Menu

#391 KEGG Atom type patches

Needs_Revision
closed
cdk-1.4.x (181)
5
2012-10-08
2011-07-21
No

46 element-level patches. Each patch either promotes an existing atom type to a new method, or adds a new method for an element that wasn't already handled.

Discussion

1 2 > >> (Page 1 of 2)
  • gilleain maclean torrance

    all 46 patches in a zip

     
  • Asad

    Asad - 2011-07-27

    Hi,

    I have added a pdf file which contains information about atom types which were fixed/updated. It also contains remark(s) and reference molecules for each atom type for your perusal.

    https://github.com/downloads/asad/cdk/Curated%20Atom%20type%20patches.pdf

    Hope this helps.

    Many thanks
    Asad

     
  • Egon Willighagen

    An initial few atom types from this patch already made it into CDK 1.4.1. If you want to help review the patches, please do so. But as soon as you finished one atom type, please send the signed-off patch to me and Rajarshi directly, so that it can immediately be applied.

    I replied someone earlier today:

    what is the status of Gilleain's reformatted atom type patch. I know you have more than enough to do.

    Several have been applied already.

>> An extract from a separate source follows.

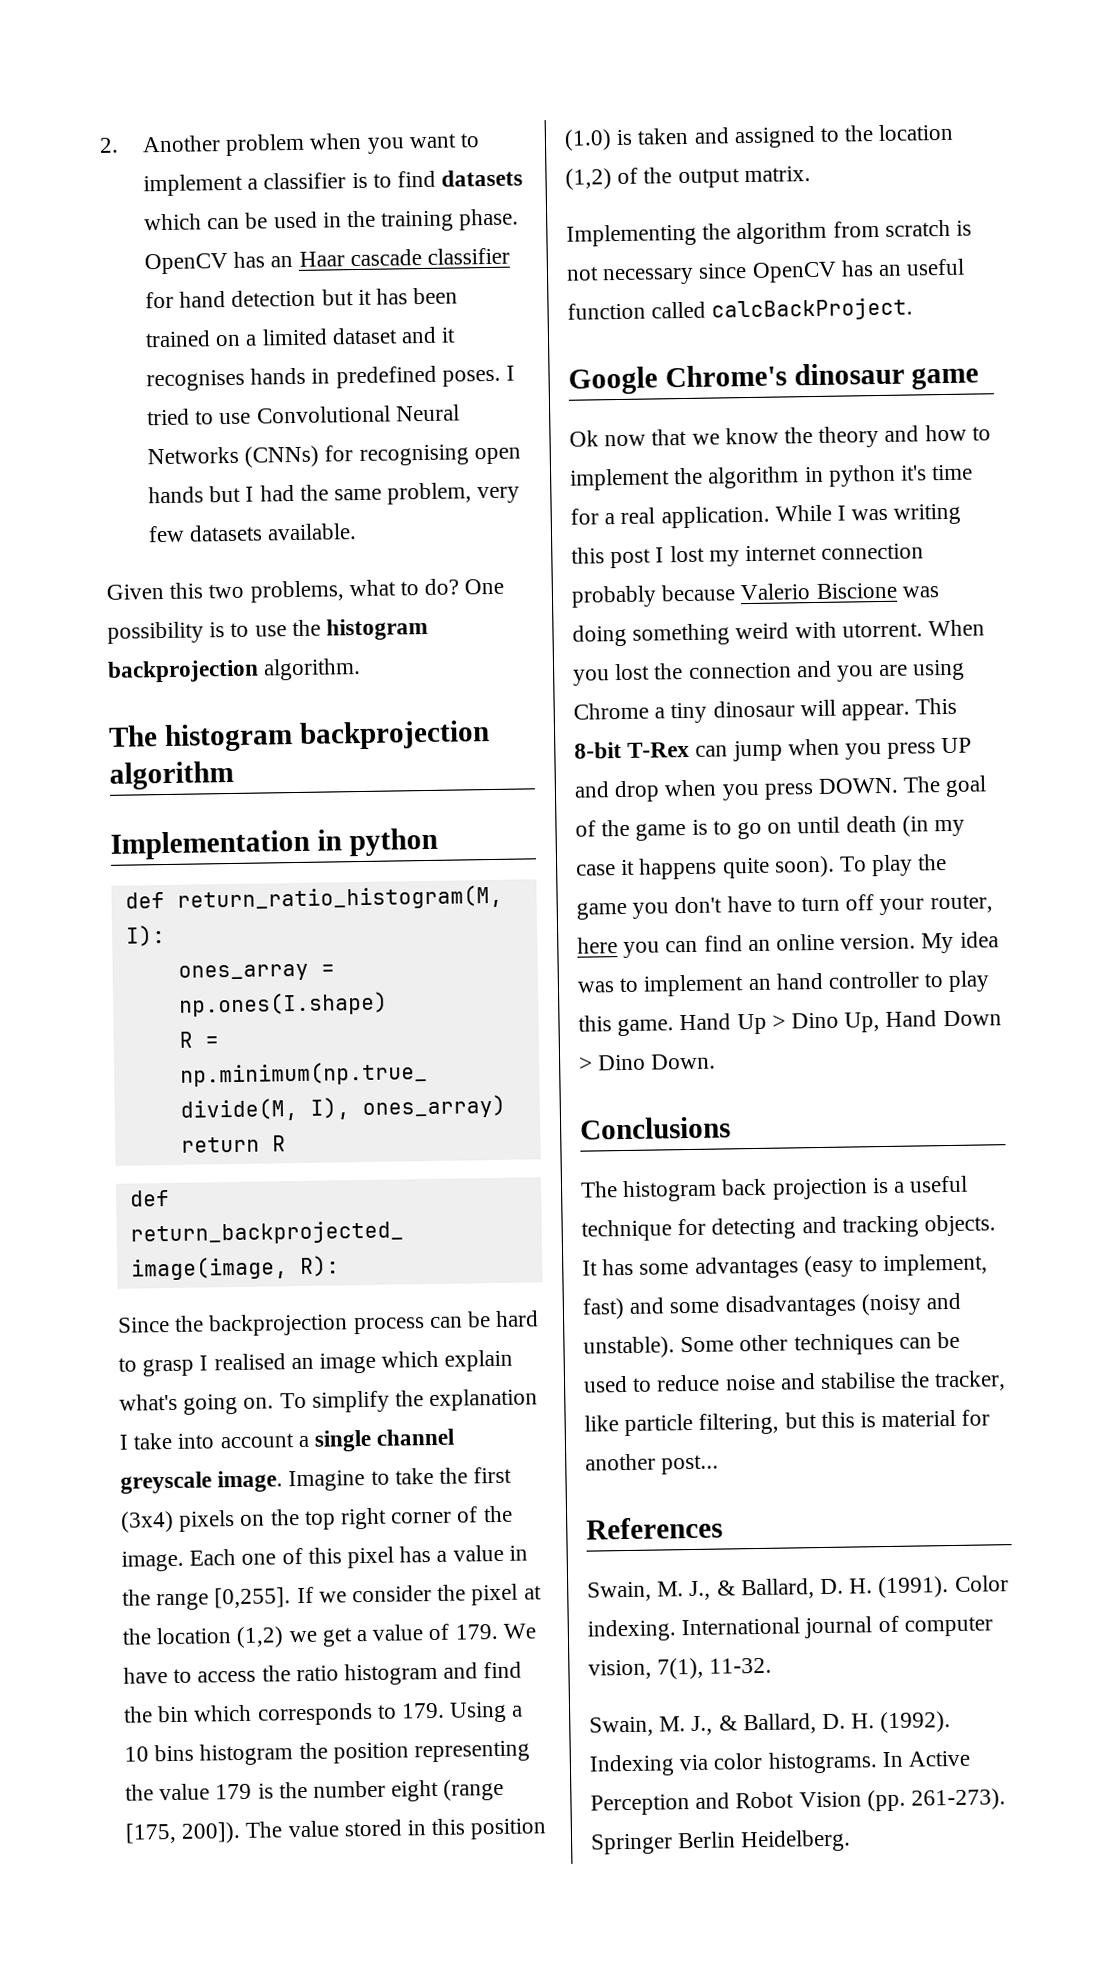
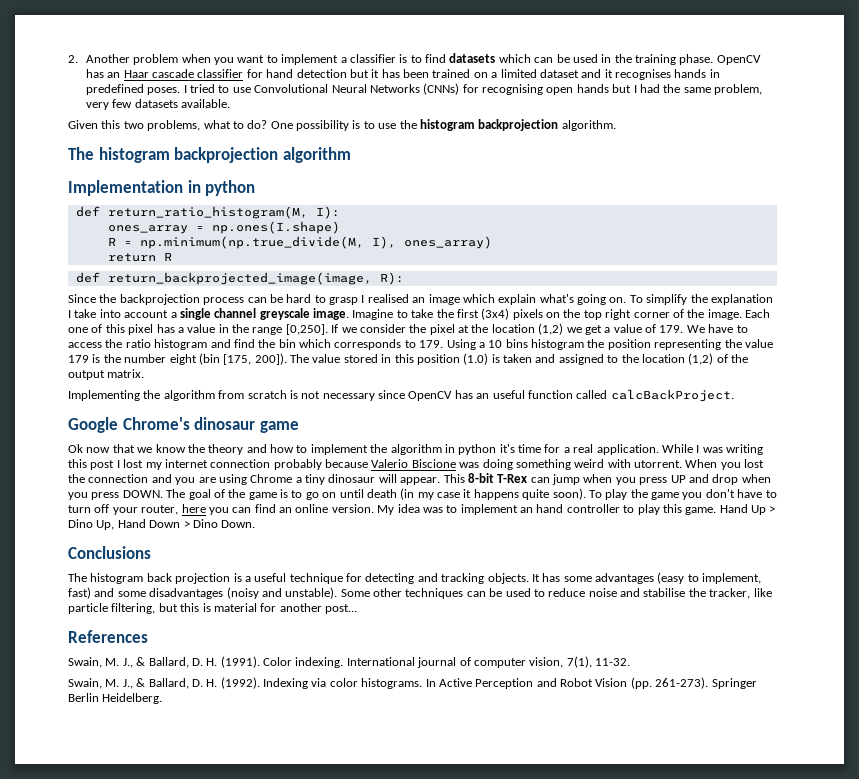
[214,1587,292,1609] [0,255]. -> [285,324,328,335] [0,250].
[443,1778,505,1801] (range -> [198,353,220,365] (bin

Last week I had travel days, and
    this week is catching up with work... See Jul 23:

    https://github.com/cdk/cdk/commits/cdk-1.4.x

    Make sure you're local version of the cdk-1.4.x branch is up to date.

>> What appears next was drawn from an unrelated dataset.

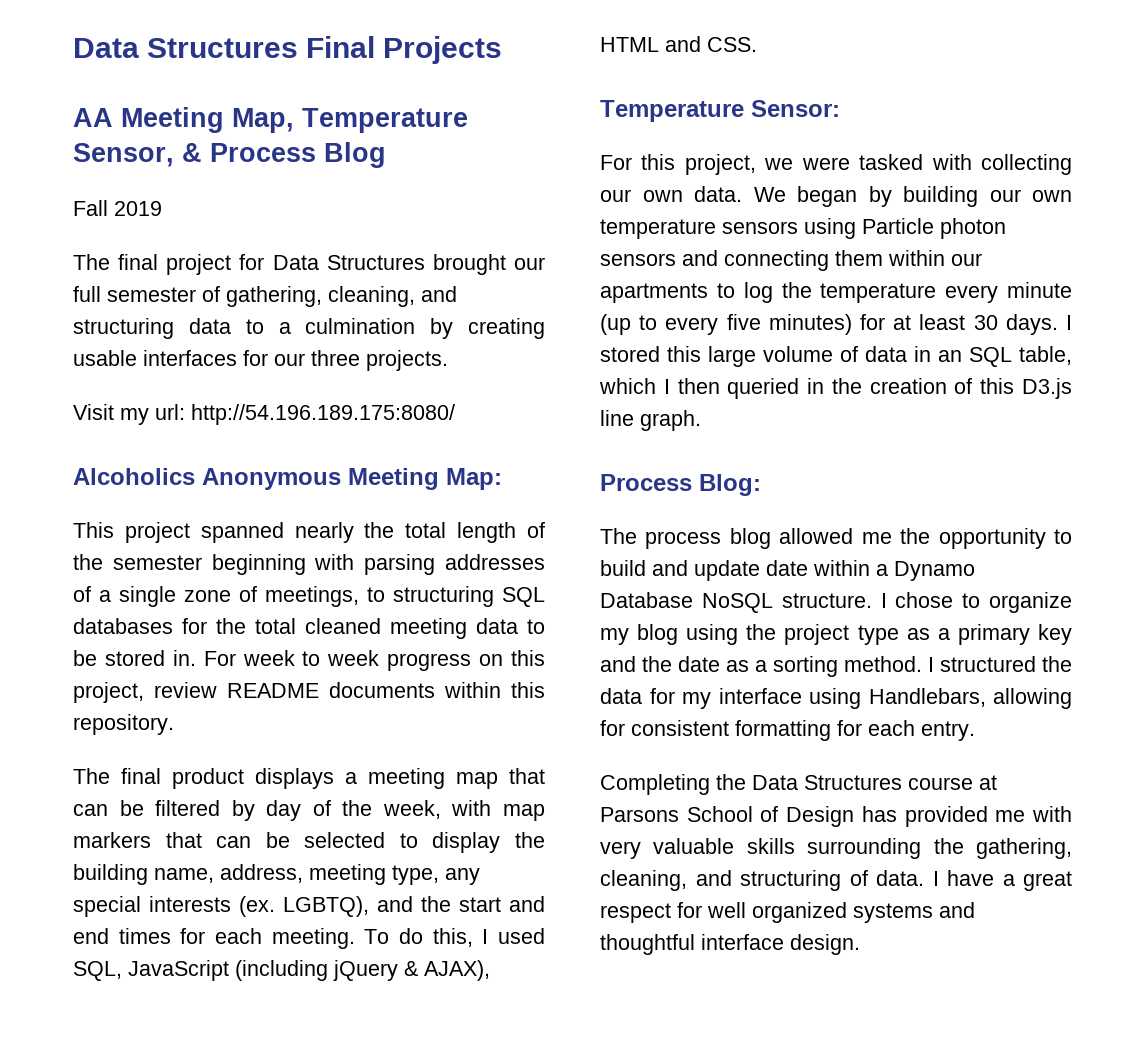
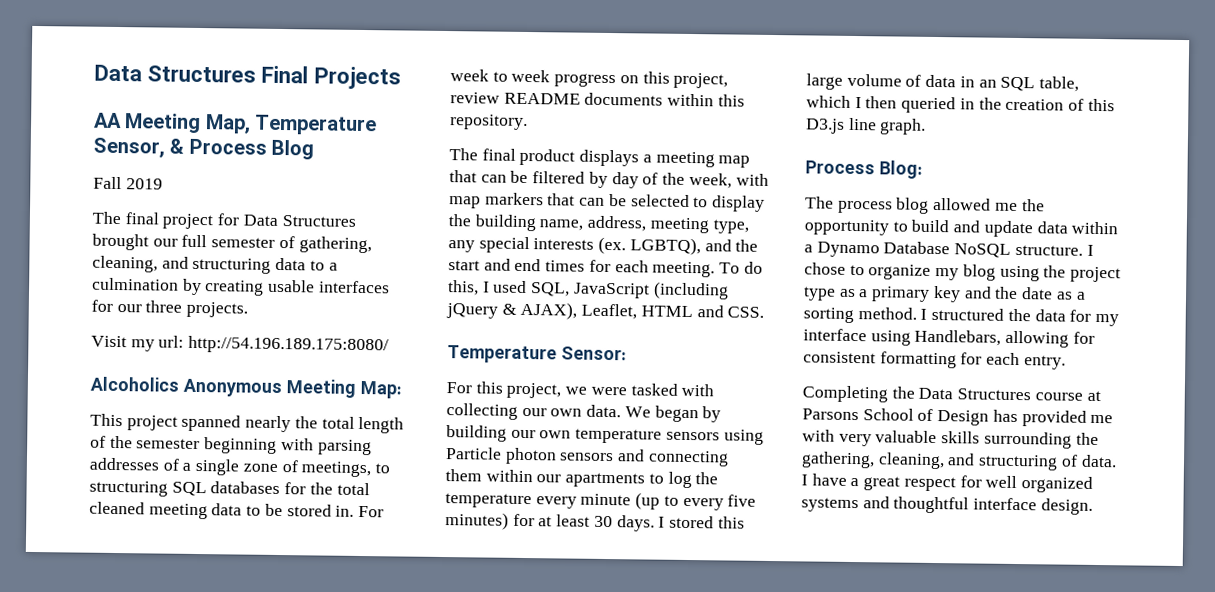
(490, 970) none -> [581,303,638,320] Leaflet,
[766,560,808,576] date -> [1036,221,1068,234] data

    I understand that this has been reformatted into individual patches?

    Yes, see below.

    Can we help to expedite the inclusion?

    Absolutely! (You're the first to ask...)

    The zip file with patches can be found here:

    http://sourceforge.net/tracker/?func=detail&aid=3374133&group_id=20024&atid=320024

    The patches should be applied to the cdk-1.4.x branch with 'git am -3
    --ignore-whitespace' ... skill those that do not immediately work...
    some will cleanly apply, others need a bit of work.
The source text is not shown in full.